Het Octrooisamenwerkingsverdrag (Patent Cooperation Treaty; PCT) geeft een reeks regels voor een wereldwijde octrooiaanvraagprocedure. Eind 2015 zijn 145 landen aangesloten. De aanvrager dient één aanvrage in, waarbij de landen worden aangewezen waarin men bescherming wenst. Het onderzoek of de aanvrage nieuw is en octrooieerbaar vindt centraal plaats bij één van de International Searching Authorities. Na verschijning van het nieuwheidsrapport kan de aanvrager beslissen in welke landen hij zijn aanvrage wil doorzetten. Dan wordt de internationale aanvrage gesplitst in even zovele nationale aanvragen als er landen zijn aangewezen. Het overige onderzoek wordt in elk land afzonderlijk uitgevoerd.

En dan verder

Nadat het nieuwheidsonderzoek is uitgevoerd zijn er twee mogelijkheden:

  • indien Nederland (onder meer) is aangewezen kan de aanvrage niet leiden tot een normale nationale procedure en eventueel tot een registratie-Rijksoctrooi (art. 18 ROW 1995). Een dergelijke aanwijzing wordt wettelijk aangemerkt als een verzoek van de aanvrager tot verkrijging van een Europees octrooi;
  • één of meer Europese landen zijn (onder meer) aangewezen. Dat leidt tot het volgen van de ‘Europese weg’ en op het einde van die weg eventueel tot een ‘Europees octrooi’ dat (uitsluitend of onder meer) een Nederlands octrooi bevat.

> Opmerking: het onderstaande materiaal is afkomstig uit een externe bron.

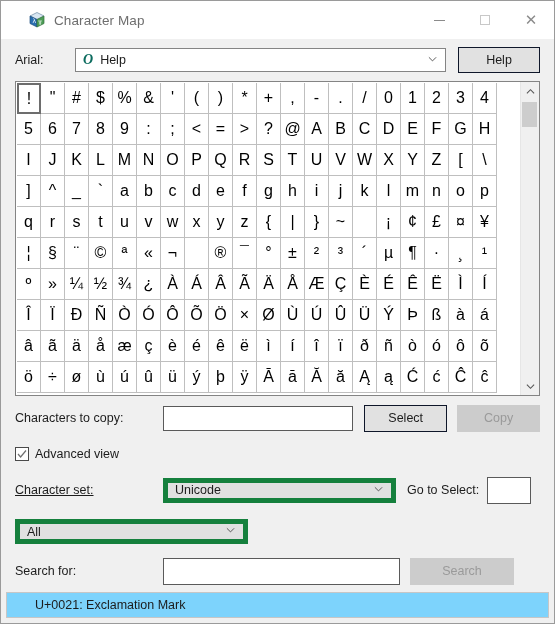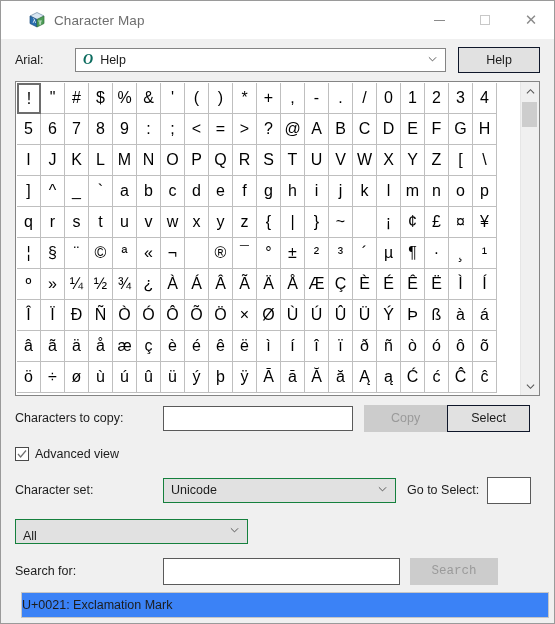--- a/index.html
+++ b/index.html
@@ -571,8 +571,8 @@
     <div class="row row-copy">
       <span class="label lbl-copy">Characters to copy:</span>
       <input class="input" id="characters-to-copy-input" type="text" value="" style="">
+      <div class="btn" id="select-button">Select</div>
       <div class="btn disabled" id="copy-button">Copy</div>
-      <div class="btn" id="select-button">Select</div>
     </div>
 
     <div class="row row-adv">

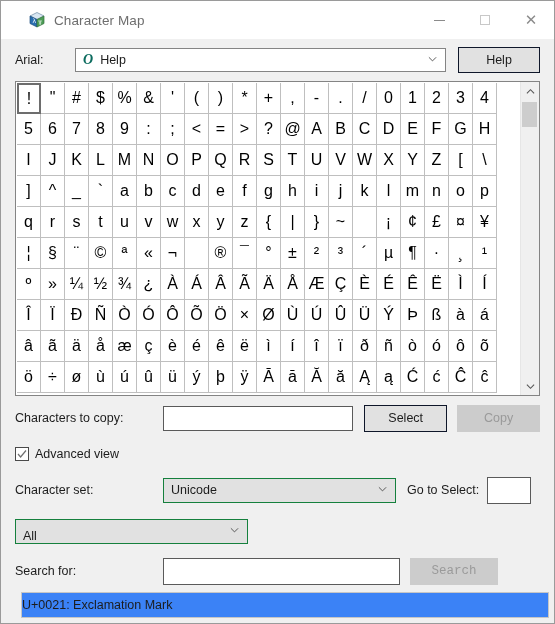--- a/index.html
+++ b/index.html
@@ -275,7 +275,7 @@
     display: block;
   }
   .row-charset { height: 44px; }
-  .lbl-charset { width: 148px; flex: 0 0 auto; }
+  .lbl-charset { width: 148px; flex: 0 0 auto; text-decoration: underline; }
   #character-set-combo { width: 233px; height: 25px; }
   .lbl-goto { margin-left: 11px; white-space: nowrap; }
   #go-to-unicode-input {

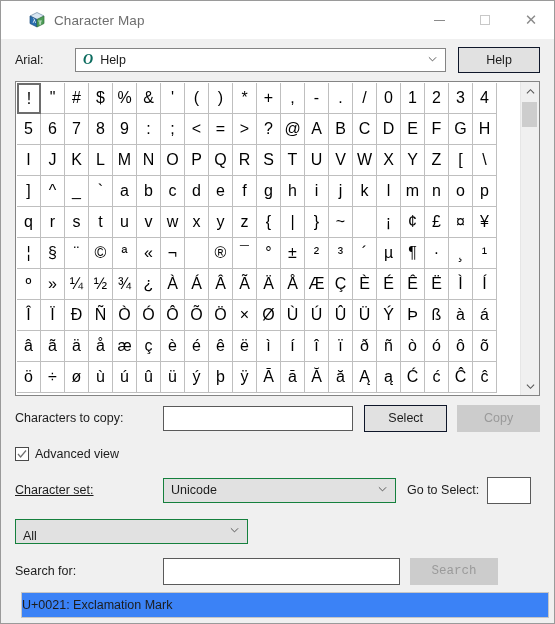--- a/index.html
+++ b/index.html
@@ -116,7 +116,7 @@
   }
   .combo.gray {
     background: #e1e1e1;
-    border: 1px solid #15803d;
+    border: 5px solid #15803d;
   }
   #font-combo {
     flex: 1 1 auto;

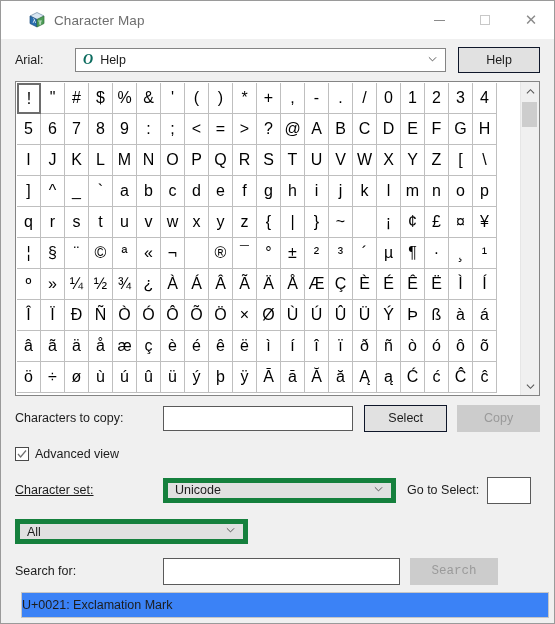--- a/index.html
+++ b/index.html
@@ -289,7 +289,7 @@
   .row-search { height: 42px; }
   .lbl-search { width: 148px; flex: 0 0 auto; }
   #search-input { width: 237px; height: 27px; margin-right: 10px; }
-  #search-button { width: 88px; height: 27px; font-family: Liberation Mono, monospace; }
+  #search-button { width: 104px; height: 27px; }
   
   .statusbar {
     height: 26px;

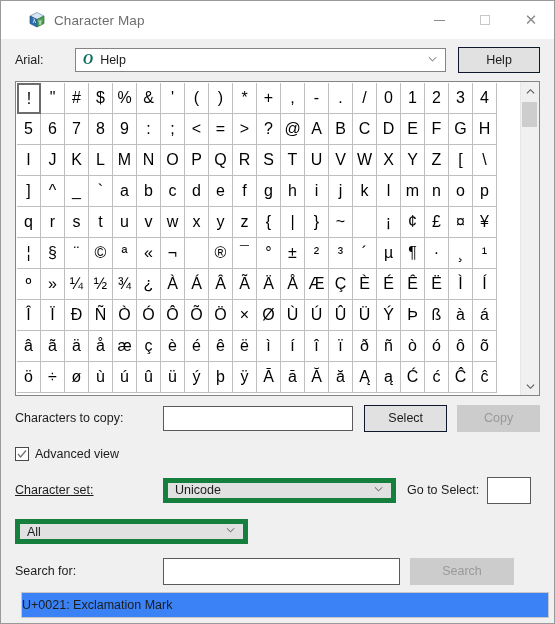--- a/index.html
+++ b/index.html
@@ -294,13 +294,13 @@
   .statusbar {
     height: 26px;
     min-height: 26px;
-    margin: 0 5px 5px 20px;
+    margin: 0 5px 5px 5px;
     box-sizing: border-box;
     border: 1px solid #c6c6c6;
-    background: #3b82f6;
-    display: flex;
-    align-items: center;
-    padding-left: 0;
+    background: #7dd3fc;
+    display: flex;
+    align-items: center;
+    padding-left: 28px;
     font-size: 12.5px;
     color: #1c1c1c;
   }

De internationale octrooiprocedure van het PCT vind je hieronder in een schema:

Waarom de PCT route?

Een belangrijk voordeel is dat je door betaling van een relatief laag bedrag (een paar duizend Euro) je definitieve landenkeuze pas dertig maanden na de prioriteitsdatum hoeft te maken.Je kan dus wachten met het indienen in vele landen, en met de daaraan verbonden kosten.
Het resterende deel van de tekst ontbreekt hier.